There is happiness in less waste and consumption, in the endeavour to find peace in the current of creeks, in the rolling of rivers, the oceans’ ebb and flow and the clouds and sky revealing gifts lost but not forgotten, forever ingrained in our DNA.
To blame every weather event and natural disaster on human caused climate change, although may make a compelling news story, in the long run, is not helping matters. It makes us think we are more important to the earth than we are, second, it makes people think all is lost. Bezos and Musk may be hellbent to call it a day, but we’re really just getting started on a better path, we just have to be smart about it.
A couple of Bald Eagles consider the weather in the Valley bottom.
Woke up this morning before light. It looked like it was raining. +4°c the thermometer said. Next I looked it was snowing giant flakes. It was wet regardless.
Before testing outside I made a batch of Huckleberry Preserves. The berries were from this summer when Lisa and I wondered the mountain side. I tasted a few of the frozen berries and was instantly transported back in time picking the ripe berries, feeding a few to Willow to ward off thirst and watching Lisa’s red hair, flipping this way and that, bent down, dodging horseflies, picking only the plumpest and ripest.
Lisa gives a wave.
Up the pass the snow was deeper and not nearly as wet. Much more enjoyable. The clouds parted to show the long lost mountains, but only briefly, before filling in again obscuring the stars.
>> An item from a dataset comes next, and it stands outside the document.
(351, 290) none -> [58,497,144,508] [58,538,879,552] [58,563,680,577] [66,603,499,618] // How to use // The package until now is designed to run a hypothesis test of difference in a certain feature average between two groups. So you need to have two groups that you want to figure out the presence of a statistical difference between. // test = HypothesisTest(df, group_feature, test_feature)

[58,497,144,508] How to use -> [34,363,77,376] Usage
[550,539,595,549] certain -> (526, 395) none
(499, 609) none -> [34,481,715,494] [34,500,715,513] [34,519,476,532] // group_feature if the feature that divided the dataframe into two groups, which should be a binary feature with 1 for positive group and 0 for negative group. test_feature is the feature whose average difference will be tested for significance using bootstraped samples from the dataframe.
Still, the birds sang hidden like a soundtrack dedicated to earth in all it’s glory.
It was good to head into the bush. We went way out there, brought back firewood. We got into the canyon, where it crashes, where we used to make love on the rocks beside the river. It was our church. I was always less adventuresome. You always said, lets go.
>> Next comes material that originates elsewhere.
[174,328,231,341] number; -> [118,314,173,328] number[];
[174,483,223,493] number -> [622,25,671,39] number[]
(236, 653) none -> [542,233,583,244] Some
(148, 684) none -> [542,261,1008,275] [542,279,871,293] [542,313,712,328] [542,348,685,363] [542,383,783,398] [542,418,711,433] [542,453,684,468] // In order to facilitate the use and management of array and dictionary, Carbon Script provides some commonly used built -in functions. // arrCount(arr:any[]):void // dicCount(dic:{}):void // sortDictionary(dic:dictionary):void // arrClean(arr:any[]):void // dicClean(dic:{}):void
We’re older now. A lot has changed. I’m cranky. Our bodies are changing again, it ain’t for the better. Still, regardless of it all, you egg me on.
The Lyrids are flying. Tomorrow they will peak. Weather permitting Lisa and I will be out fishing for them.
We went out tonight to test the waters. As soon as the coffee was made the clouds rolled in, we went out just the same.
I am easily discouraged these days; clouds, moon interfering. I long for dark skies with starlight so bright it casts shadows, the treetops tangled in a bottomless sky and the rivers running silver.
Souls, like bats, fly so close they take my breath when I duck my head.